High disk space consumption by duplicati-2.0.1.72

I have duplicati-2.0.1.72 installed on my Windows Server 2012 R2 box. I recently found directory “C:\Users\Administrator\AppData\Local\Duplicati” consuming around 70 GB of disk space. Files and folders consuming this high disk space are:

  1. WQHJUFNNOU.sqlite
  2. WEOCDJWAOG.sqlite
  3. VQFBEWDNTV.sqlite
  4. C:\Users\Administrator\AppData\Local\Duplicati\Signature Cache
    Is there a way I can reduce or recycle this high disk space usage by Duplicati? Unfortunately I don’t have much free space available on server and I need to find a way to reduce this disk space consumption by Duplicati.

The .sqlite-files are holding all information regarding the files and versions within a backup job.
So one can assume you have 3 jobs running on the machine.

The only way to lower the size of these databases is to lower either file count on your backups (backup not so much files ;-)) or lower the number of versions kept by duplicati.
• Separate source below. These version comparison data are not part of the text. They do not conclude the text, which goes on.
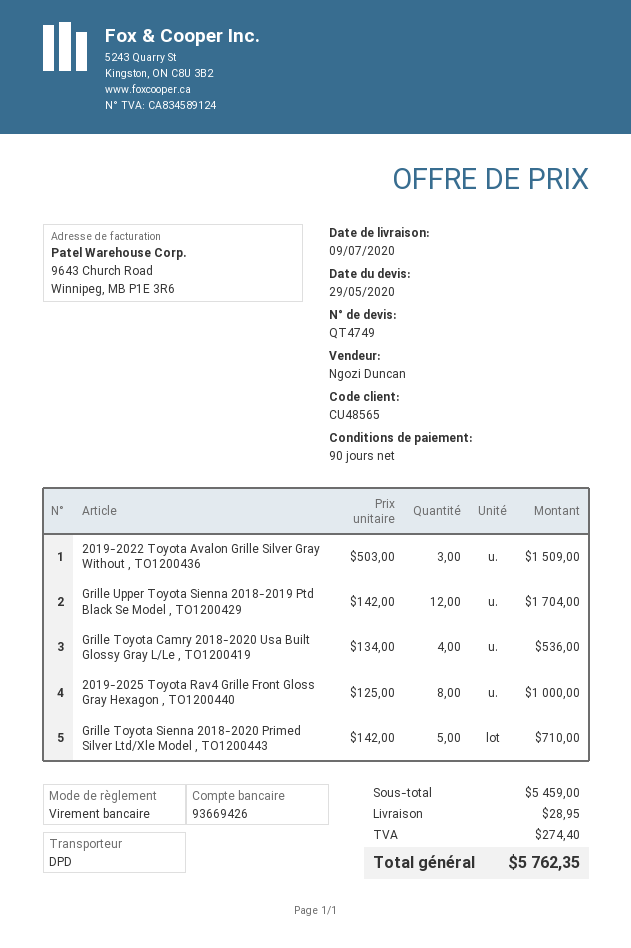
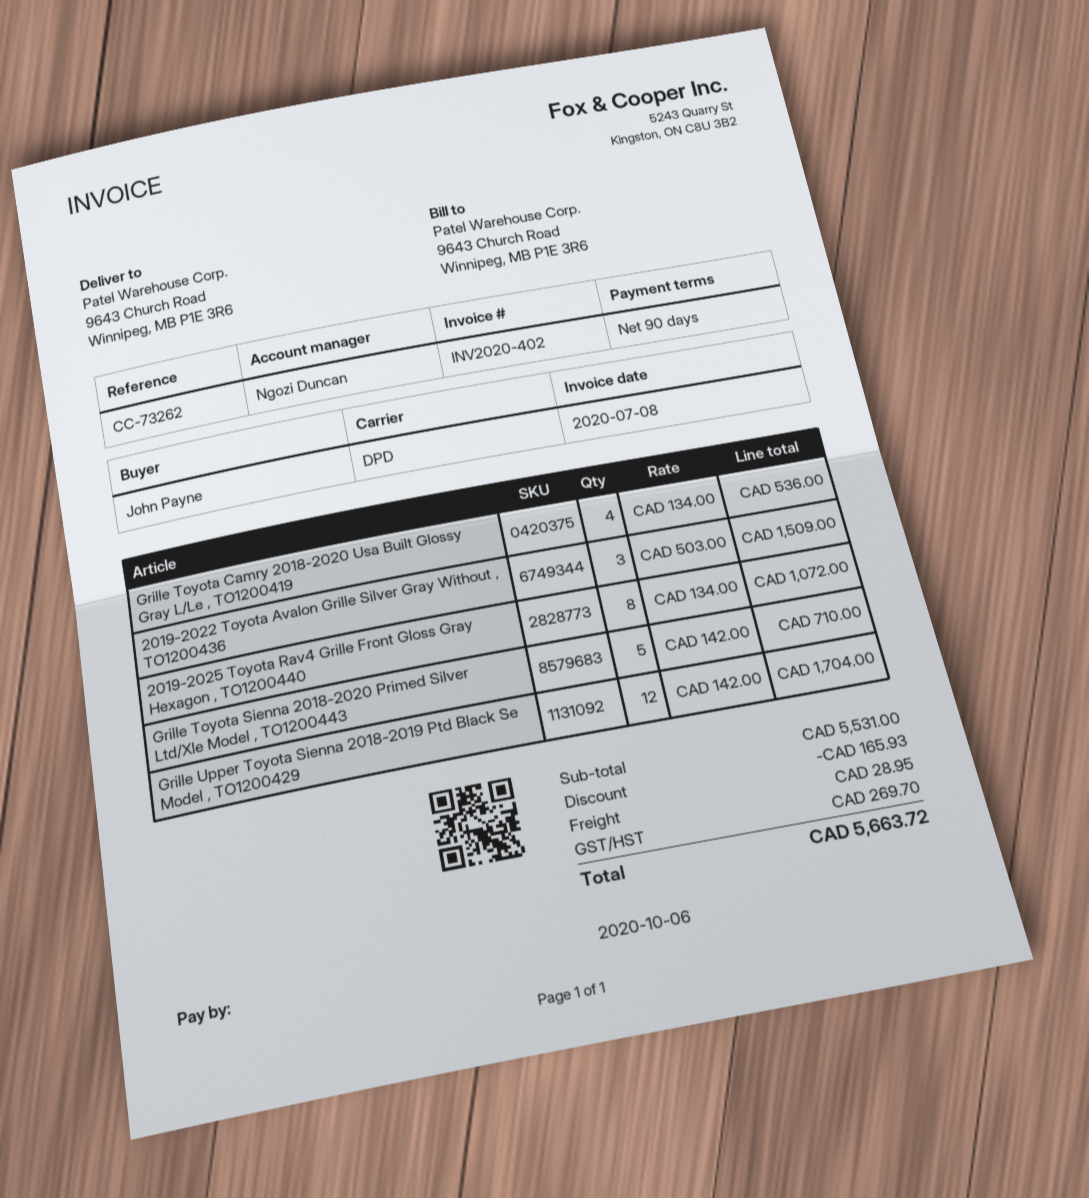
2019-2025 Toyota Rav4 Grille Front Gloss Gray Hexagon , TO1200440: 8 x 125.00 = 1000.00 -> 8 x 134.00 = 1072.00
subtotal: 5459.00 -> 5531.00
discount: none -> 165.93
tax: 274.40 -> 269.70
total: 5762.35 -> 5663.72

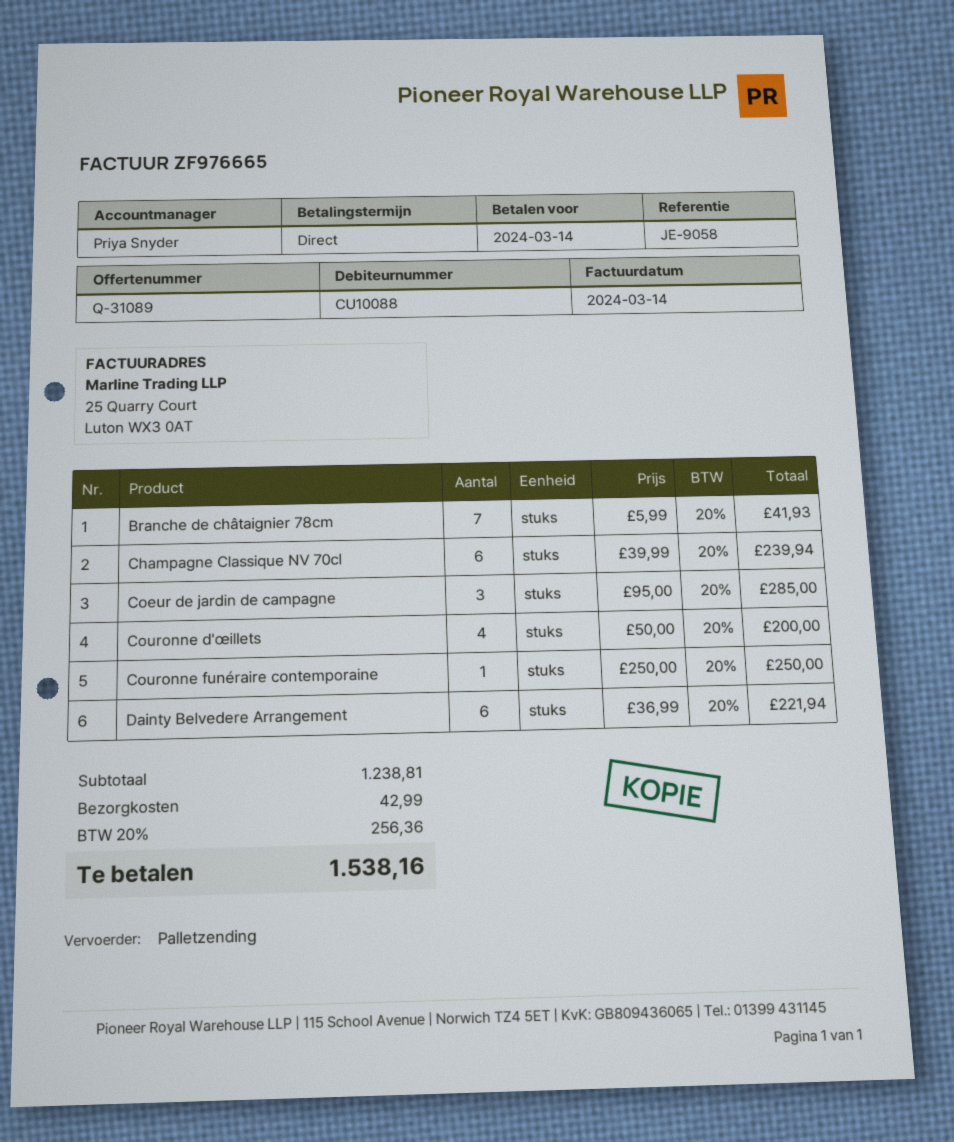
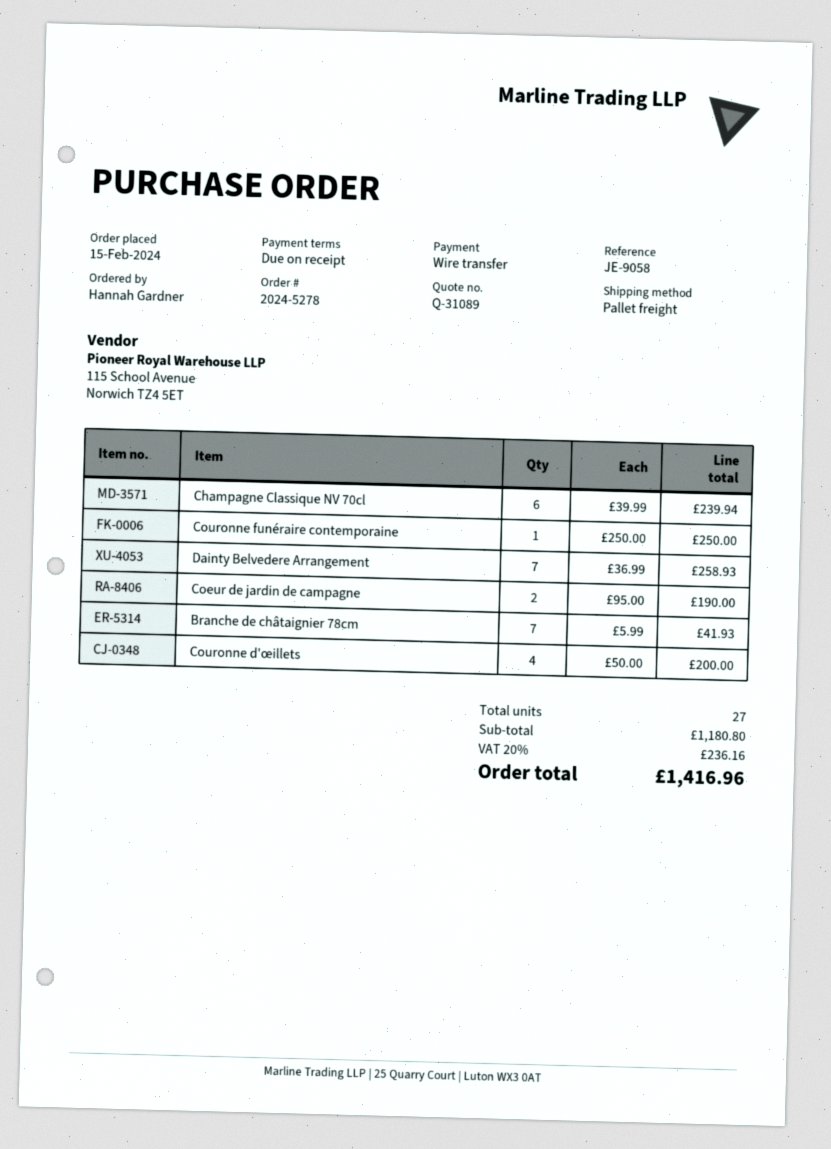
Coeur de jardin de campagne: 3 x 95.00 = 285.00 -> 2 x 95.00 = 190.00
Dainty Belvedere Arrangement: 6 x 36.99 = 221.94 -> 7 x 36.99 = 258.93
subtotal: 1238.81 -> 1180.80
shipping: 42.99 -> none
tax: 20% = 256.36 -> 20% = 236.16
total: 1538.16 -> 1416.96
What you can do is to relocate these databases. This can be done through the gui (or cli). You could move them away from c: to another drive connected in or to your server.

Hope that helps.

Thanks very much for your help.
Unfortunately I have only one drive on the server, so relocating databases won’t work for me. Currently my duplicati backups are configured to retain 30 days data, so if I lower this to 15 days will it reduce the DB size and “Signature Cache” folder size?
Isn’t there a way to recycle all consumed space to zero without losing any backup information?
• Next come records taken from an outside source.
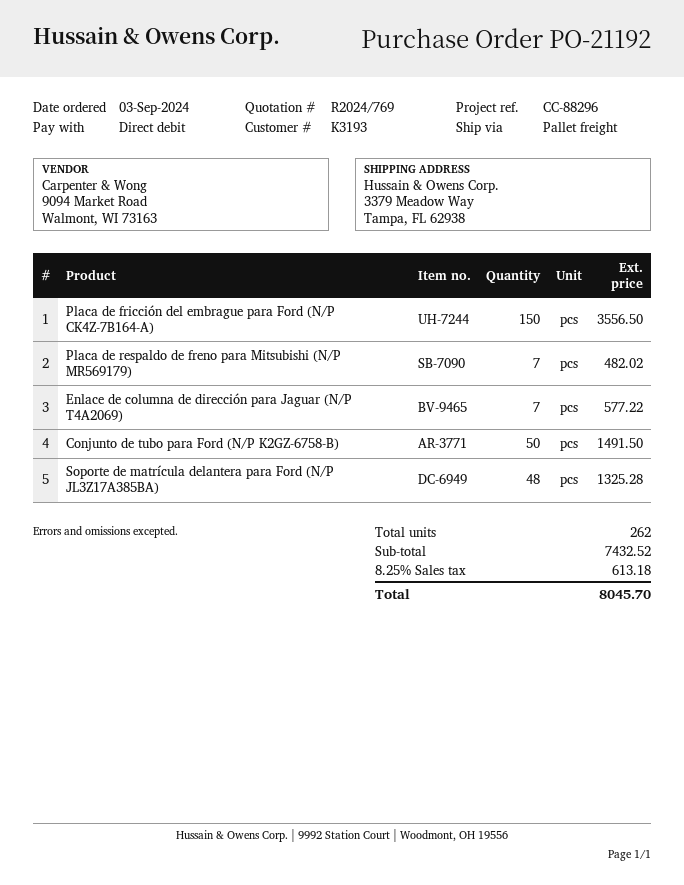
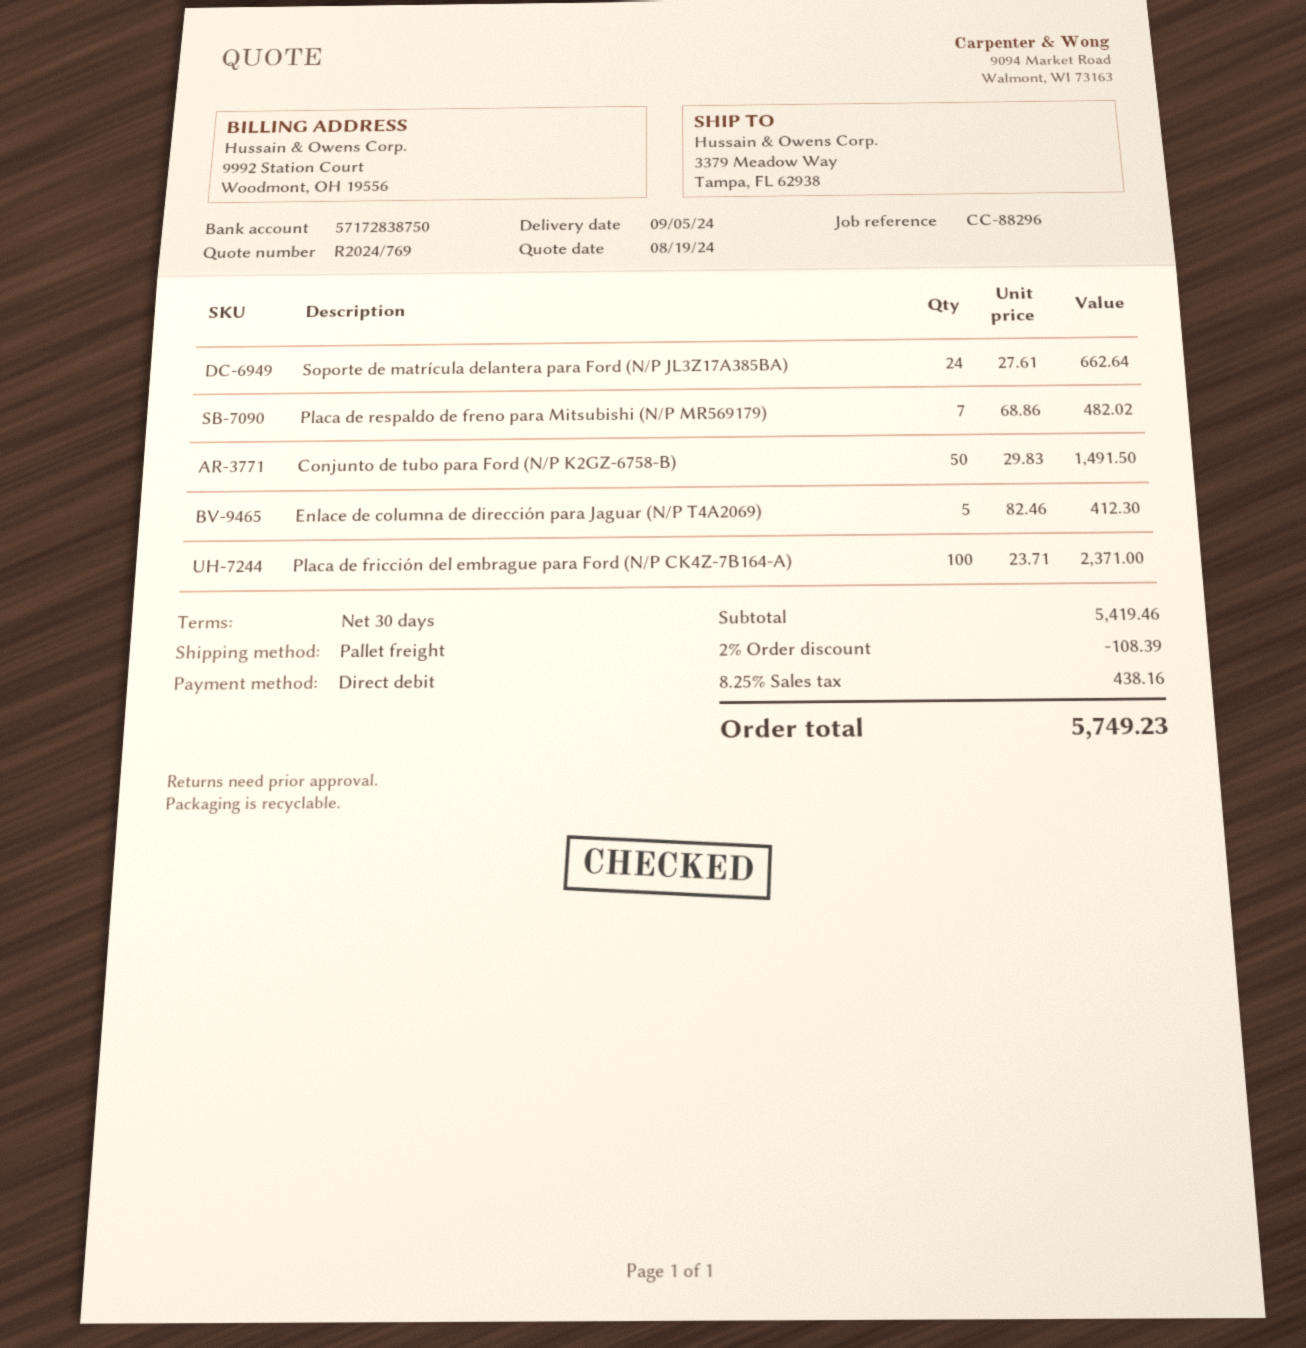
Placa de fricción del embrague para Ford (N/P CK4Z-7B164-A): 150 for 3556.50 -> 100 for 2371.00
Enlace de columna de dirección para Jaguar (N/P T4A2069): 7 for 577.22 -> 5 for 412.30
Soporte de matrícula delantera para Ford (N/P JL3Z17A385BA): 48 for 1325.28 -> 24 for 662.64
subtotal: 7432.52 -> 5419.46
discount: none -> 2% = 108.39
tax: 8.25% = 613.18 -> 8.25% = 438.16
total: 8045.70 -> 5749.23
70GB sounds extreme. How many files is Duplicati backing up?

What’s the actual usage between each sqlite file?

I can’t speak for the signature cache (mine is always empty).
For the databases the decrease to15 days days will decrease the size, but you can’t really tell how much - you have to try this as it depends of a lot of things like file count, path length etc. You also have to consider that not only the “keep time”-parameter is relevant but also the frequency of your backups. I thiink of it as the number of versions that keep the db growing. And that is the product of keep time and frequency.

I do have some backup jobs with 130k files, but databases for that are around 1-2 GB. 70 seems quite much.
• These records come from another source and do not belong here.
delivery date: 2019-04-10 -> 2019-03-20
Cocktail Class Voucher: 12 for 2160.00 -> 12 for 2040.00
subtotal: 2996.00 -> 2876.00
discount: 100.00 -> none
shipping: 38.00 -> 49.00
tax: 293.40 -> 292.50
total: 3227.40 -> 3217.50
Theoretically you can delete this databases as they can be rebuild from the backup data. But they are there for a speedy and reliable backup and i think it won’t do any good. And not to forget that rebuliding them can take a lot of time…

Perhaps @Pectojin can shed a light :slight_smile:

Edit: he is here already! :slight_smile:

It depends on what’s causing this issue. Fewer backups should produce somewhat smaller databases, but I don’t think it’s what’s causing this. So first things first we need to figure out what’s using the space :slight_smile:

This is exactly my experience too. Around 100-200k files, less than 2GB files.

Yup, but if his database is 70GB for a reason, then it’ll take weeks to rebuild :frowning:

The server in question is my Prod Web server and in addition to backing up my application data, i’m also backing up my application logs and web server logs to S3. So the size of data to backup is higher than normal.

Could you tell us the source size, file count and frequency of this jobs?
And what size are the three databases and the cache-folder? Not all together but single?

One thing we can try is looking into the database using sqlite browser and checking how many rows are in each table.

You can simply open the sqlite file and go to Browse Data and check each table.

Notably, here are the number of rows in each of my larger tables:

  • block: 49040 rows
  • blockset: 3002 rows
  • blocksetEntry: 49248 rows
  • file: 2674 rows
  • filesetEntry: 19373 rows

These are the tables that will typically scale with either number of files or number of backups/versions. Which tables do you see the heighest number of rows in?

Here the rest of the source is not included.